#### Entries taken from a collection:
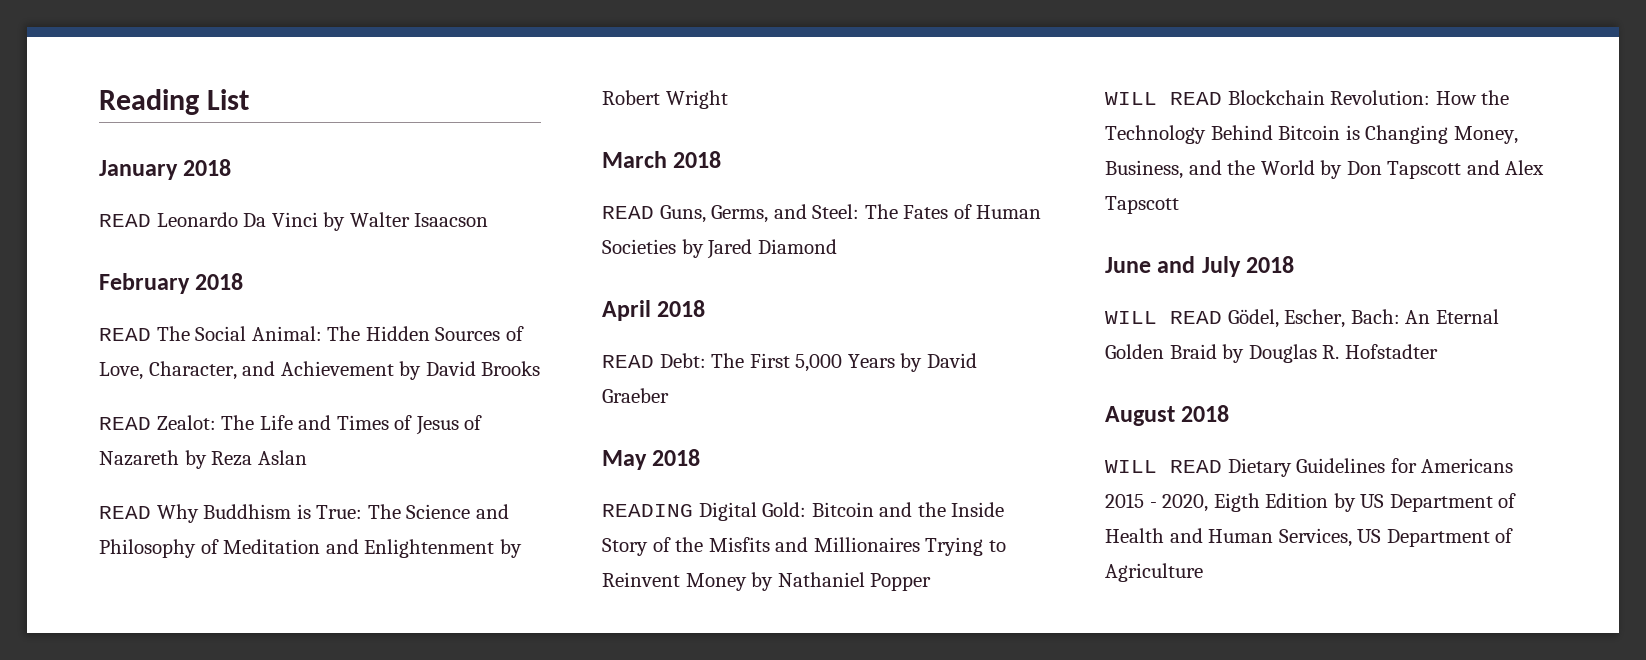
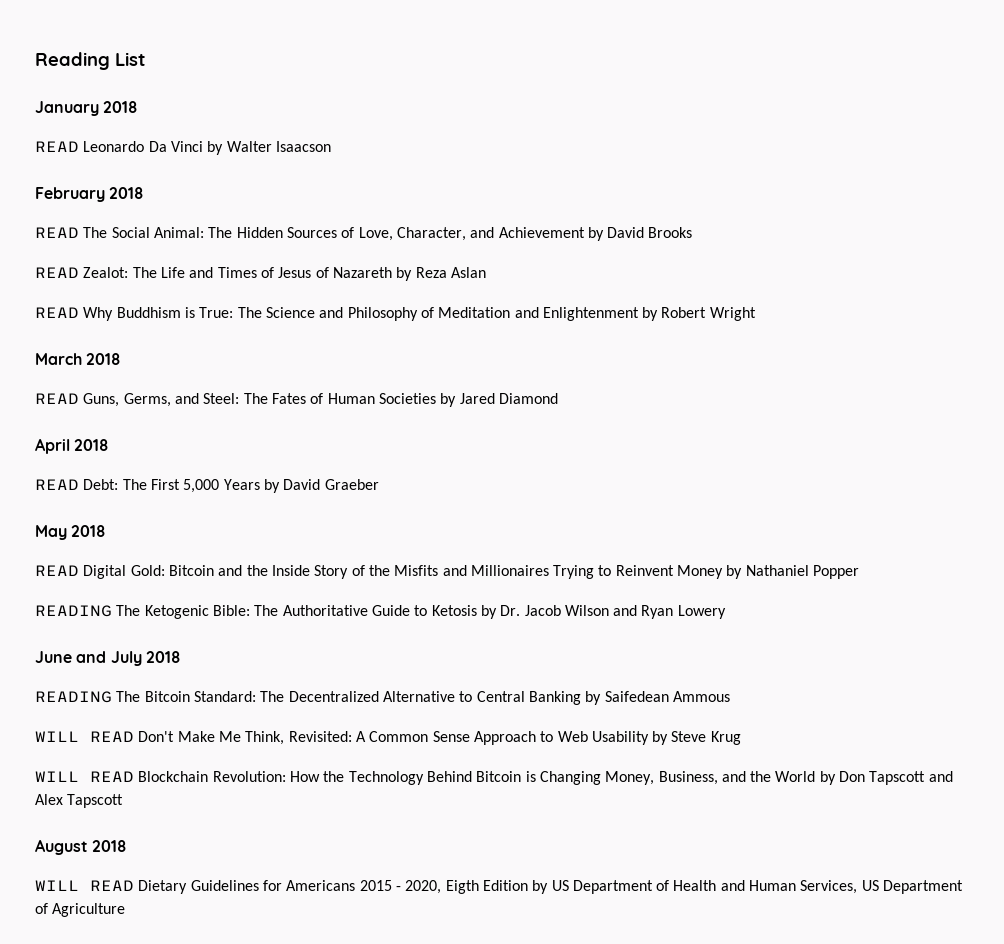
[602,504,693,517] READING -> [35,565,79,576] READ
(932, 582) none -> [35,605,726,619] [35,651,180,666] [35,691,730,705] [35,731,741,745] // READING The Ketogenic Bible: The Authoritative Guide to Ketosis by Dr. Jacob Wilson and Ryan Lowery // June and July 2018 // READING The Bitcoin Standard: The Decentralized Alternative to Central Banking by Saifedean Ammous // WILL READ Don't Make Me Think, Revisited: A Common Sense Approach to Web Usability by Steve Krug
[1105,256,1295,277] [1105,309,1499,328] [1105,344,1438,363] // June and July 2018 // WILL READ Gödel, Escher, Bach: An Eternal Golden Braid by Douglas R. Hofstadter -> (124, 801) none

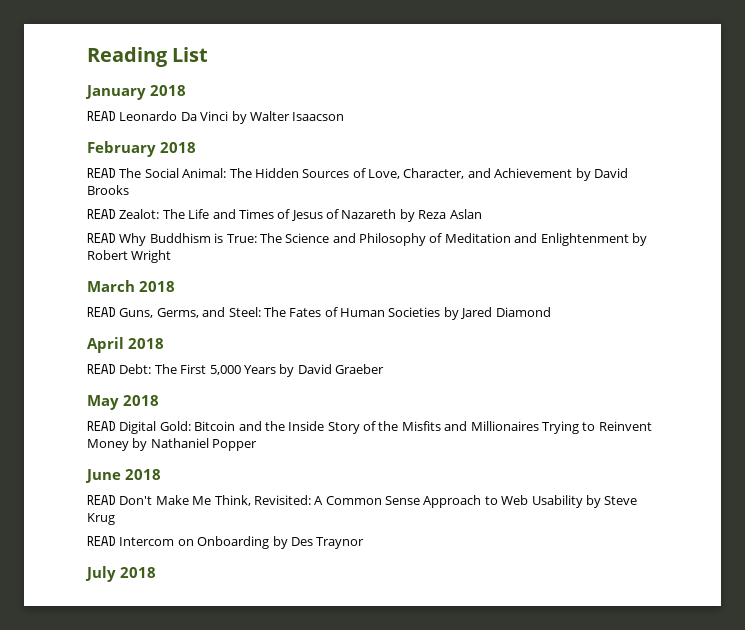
[35,605,726,619] // READING The Ketogenic Bible: The Authoritative Guide to Ketosis by Dr. Jacob Wilson and Ryan Lowery -> (258, 445) none
[76,651,180,666] [35,691,730,705] [35,731,79,742] and July 2018 // READING The Bitcoin Standard: The Decentralized Alternative to Central Banking by Saifedean Ammous // WILL -> [125,469,161,480] 2018 //
[35,771,953,785] [35,794,124,808] [35,839,127,855] [35,880,964,894] [35,903,126,917] WILL READ Blockchain Revolution: How the Technology Behind Bitcoin is Changing Money, Business, and the World by Don Tapscott and Alex Tapscott // August 2018 // WILL READ Dietary Guidelines for Americans 2015 - 2020, Eigth Edition by US Department of Health and Human Services, US Department of Agriculture -> [87,536,365,549] [85,566,156,582] READ Intercom on Onboarding by Des Traynor // July 2018

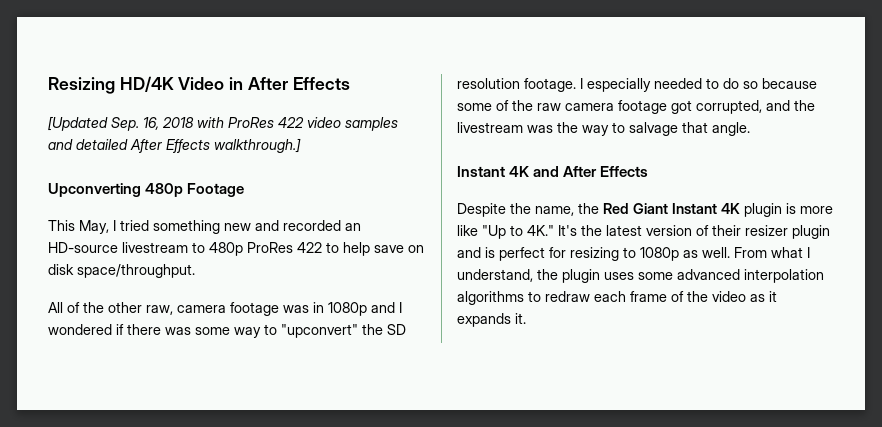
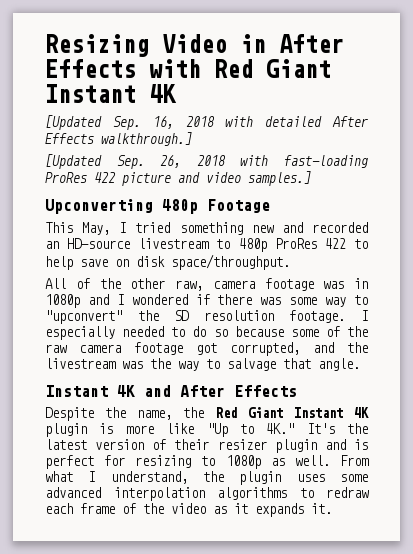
[119,76,174,92] HD/4K -> (149, 45) none
(350, 83) none -> [149,59,331,78] [45,84,177,103] with Red Giant Instant 4K
[228,117,398,131] [48,139,73,150] ProRes 422 video samples and -> (254, 121) none
(301, 145) none -> [45,154,368,169] [45,171,311,186] // [Updated Sep. 26, 2018 with fast-loading ProRes 422 picture and video samples.]

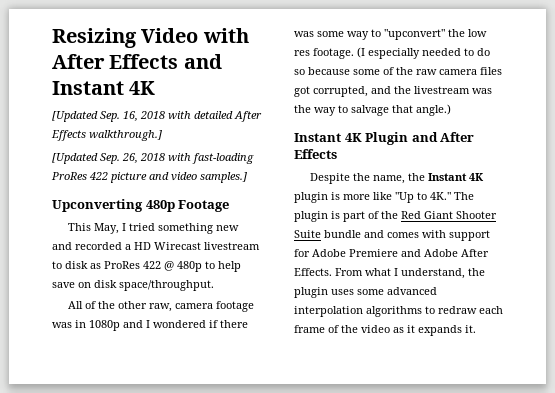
[240,34,344,53] [45,59,331,78] in After Effects with Red Giant -> [202,28,249,43] [52,54,222,69] with After Effects and
[45,238,346,252] an HD-source livestream to 480p ProRes 422 -> [125,242,260,250] [52,261,202,272] a HD Wirecast livestream to disk as ProRes 422 @ 480p
[174,310,368,323] SD resolution footage. I -> [468,29,487,37] [294,47,365,59] low res footage. (I
[134,342,183,355] footage -> [480,67,502,75] files
[318,358,360,371] [45,385,135,397] angle. // Instant 4K -> [416,104,451,116] [294,132,409,145] angle.) // Instant 4K Plugin
[215,407,283,418] Red Giant -> (426, 177) none
[306,423,368,434] [45,439,368,453] [45,455,330,469] It's the latest version of their resizer plugin and is perfect for resizing to 1080p as well. -> [454,192,474,200] [294,211,497,222] [294,230,490,241] [294,249,489,257] [294,268,332,276] The plugin is part of the Red Giant Shooter Suite bundle and comes with support for Adobe Premiere and Adobe After Effects.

#### Work to be completed:
All the records need to be repeated exactly, with the images dropped.

#### The completed task:
[602,504,693,517] READING -> [35,565,79,576] READ
(932, 582) none -> [35,605,726,619] [35,651,180,666] [35,691,730,705] [35,731,741,745] // READING The Ketogenic Bible: The Authoritative Guide to Ketosis by Dr. Jacob Wilson and Ryan Lowery // June and July 2018 // READING The Bitcoin Standard: The Decentralized Alternative to Central Banking by Saifedean Ammous // WILL READ Don't Make Me Think, Revisited: A Common Sense Approach to Web Usability by Steve Krug
[1105,256,1295,277] [1105,309,1499,328] [1105,344,1438,363] // June and July 2018 // WILL READ Gödel, Escher, Bach: An Eternal Golden Braid by Douglas R. Hofstadter -> (124, 801) none

[35,605,726,619] // READING The Ketogenic Bible: The Authoritative Guide to Ketosis by Dr. Jacob Wilson and Ryan Lowery -> (258, 445) none
[76,651,180,666] [35,691,730,705] [35,731,79,742] and July 2018 // READING The Bitcoin Standard: The Decentralized Alternative to Central Banking by Saifedean Ammous // WILL -> [125,469,161,480] 2018 //
[35,771,953,785] [35,794,124,808] [35,839,127,855] [35,880,964,894] [35,903,126,917] WILL READ Blockchain Revolution: How the Technology Behind Bitcoin is Changing Money, Business, and the World by Don Tapscott and Alex Tapscott // August 2018 // WILL READ Dietary Guidelines for Americans 2015 - 2020, Eigth Edition by US Department of Health and Human Services, US Department of Agriculture -> [87,536,365,549] [85,566,156,582] READ Intercom on Onboarding by Des Traynor // July 2018

[119,76,174,92] HD/4K -> (149, 45) none
(350, 83) none -> [149,59,331,78] [45,84,177,103] with Red Giant Instant 4K
[228,117,398,131] [48,139,73,150] ProRes 422 video samples and -> (254, 121) none
(301, 145) none -> [45,154,368,169] [45,171,311,186] // [Updated Sep. 26, 2018 with fast-loading ProRes 422 picture and video samples.]

[240,34,344,53] [45,59,331,78] in After Effects with Red Giant -> [202,28,249,43] [52,54,222,69] with After Effects and
[45,238,346,252] an HD-source livestream to 480p ProRes 422 -> [125,242,260,250] [52,261,202,272] a HD Wirecast livestream to disk as ProRes 422 @ 480p
[174,310,368,323] SD resolution footage. I -> [468,29,487,37] [294,47,365,59] low res footage. (I
[134,342,183,355] footage -> [480,67,502,75] files
[318,358,360,371] [45,385,135,397] angle. // Instant 4K -> [416,104,451,116] [294,132,409,145] angle.) // Instant 4K Plugin
[215,407,283,418] Red Giant -> (426, 177) none
[306,423,368,434] [45,439,368,453] [45,455,330,469] It's the latest version of their resizer plugin and is perfect for resizing to 1080p as well. -> [454,192,474,200] [294,211,497,222] [294,230,490,241] [294,249,489,257] [294,268,332,276] The plugin is part of the Red Giant Shooter Suite bundle and comes with support for Adobe Premiere and Adobe After Effects.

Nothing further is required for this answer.